1. Field of the Invention
The present invention is directed to fat compositions, hard butters, hard butter confectioner's compositions, and highly flavored fat containing compound coatings having an improved gloss retention and an increased resistance to fat migration and fat blooming. More particularly, the invention relates to a fat blooming inhibitor for inedible and edible fat compositions such as chocolate and flavored hard butter compound coatings which can be added directly to the composition during processing. The hard butter compound coatings, confectioner's composition and other fat compositions prepared according to the invention are particularly resistant to fat blooming and able to retain their gloss particularly when coated over high fat centers.
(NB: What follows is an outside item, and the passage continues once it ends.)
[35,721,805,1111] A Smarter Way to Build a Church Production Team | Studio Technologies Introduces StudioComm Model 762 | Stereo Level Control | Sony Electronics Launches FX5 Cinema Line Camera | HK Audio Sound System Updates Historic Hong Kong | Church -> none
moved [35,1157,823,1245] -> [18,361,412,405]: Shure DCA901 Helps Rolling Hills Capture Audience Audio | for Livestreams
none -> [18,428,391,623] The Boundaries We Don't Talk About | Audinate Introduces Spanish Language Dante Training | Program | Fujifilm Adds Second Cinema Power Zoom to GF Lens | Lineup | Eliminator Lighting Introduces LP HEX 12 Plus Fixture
2. Description of the Prior Art
The food and chocolate industry has consistently been contending with the phenomena known as fat bloom or chocolate bloom. Fat bloom is generally associated with the migration of fats toward the surface and the appearance of a white or light grey colored deposit on the surface. Prior to the time the white deposit is visible the product usually becomes dull and hazy having lost the high gloss surface. Although taste and texture of the overall product may not be seriously altered by the early stages of fat bloom the dull appearance and white deposit make it look old, stale and unappetizing to the consumer. Fat bloom, as a consequence, results in a loss of sales and increased handling and production costs to the manufacturer.
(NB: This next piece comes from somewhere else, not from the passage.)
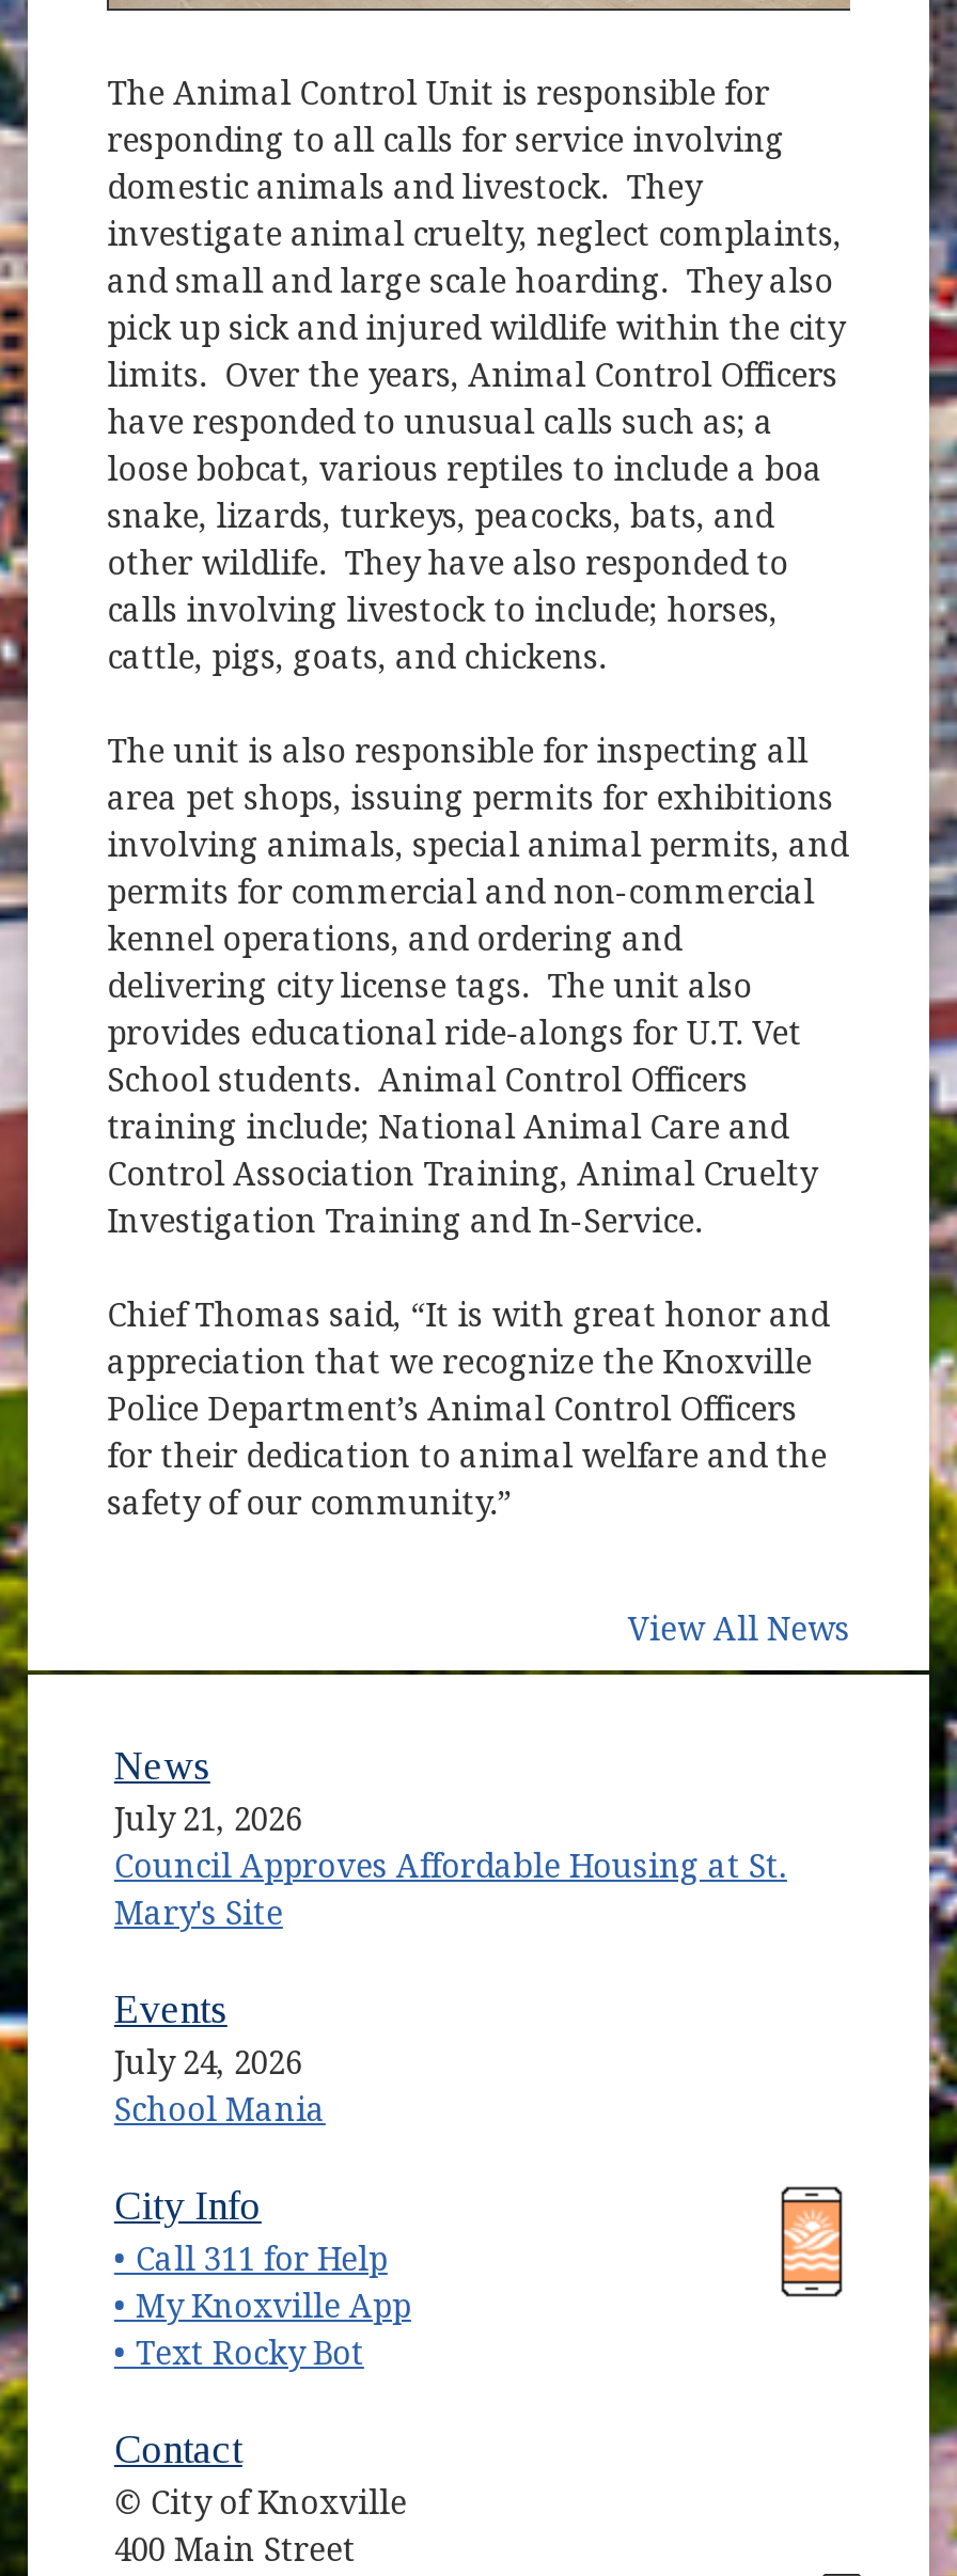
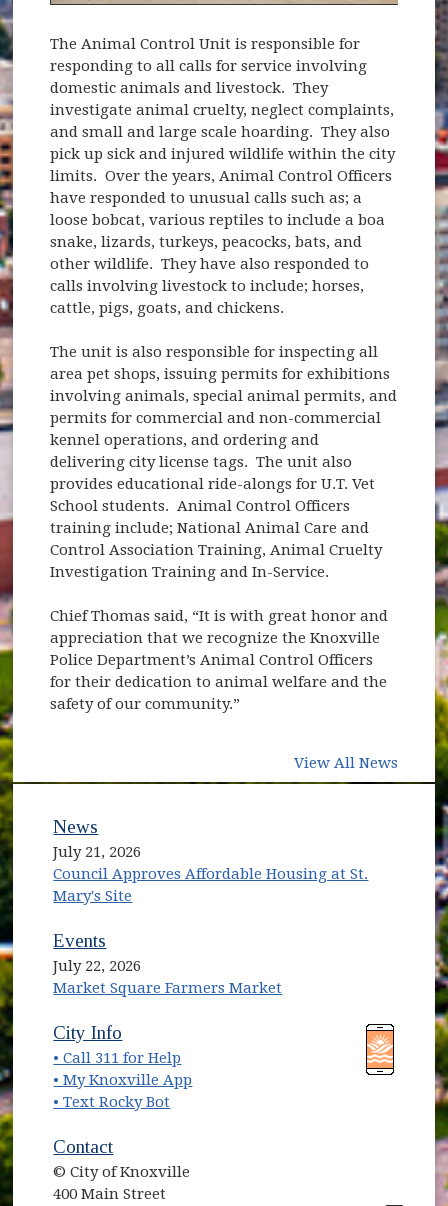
[114,2045,326,2131] July 24, 2026 | School Mania -> [53,958,282,998] July 22, 2026 | Market Square Farmers Market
The problem of fat bloom of hard butter compound coatings and chocolate is extremely complex and believed to be caused by a number of independent factors often times with no correlation between them. The actual cause of fat bloom is not fully understood although several theories have been proposed. The principal of fat bloom is generally understood to be the migration of fats to the surface where they recrystallize. The fat crystals grow in size over time to first produce a dull appearance to what was once a glossy surface. As the crystals grow still larger the light colored deposit appears. It is this light colored deposit which is commonly referred to as fat bloom. Factors which are known to promote the occurrence of fat bloom include prolonged storage at high temperatures followed by cool temperatures and cyclic temperature changes over a period of time such as may occur during shipping and handling.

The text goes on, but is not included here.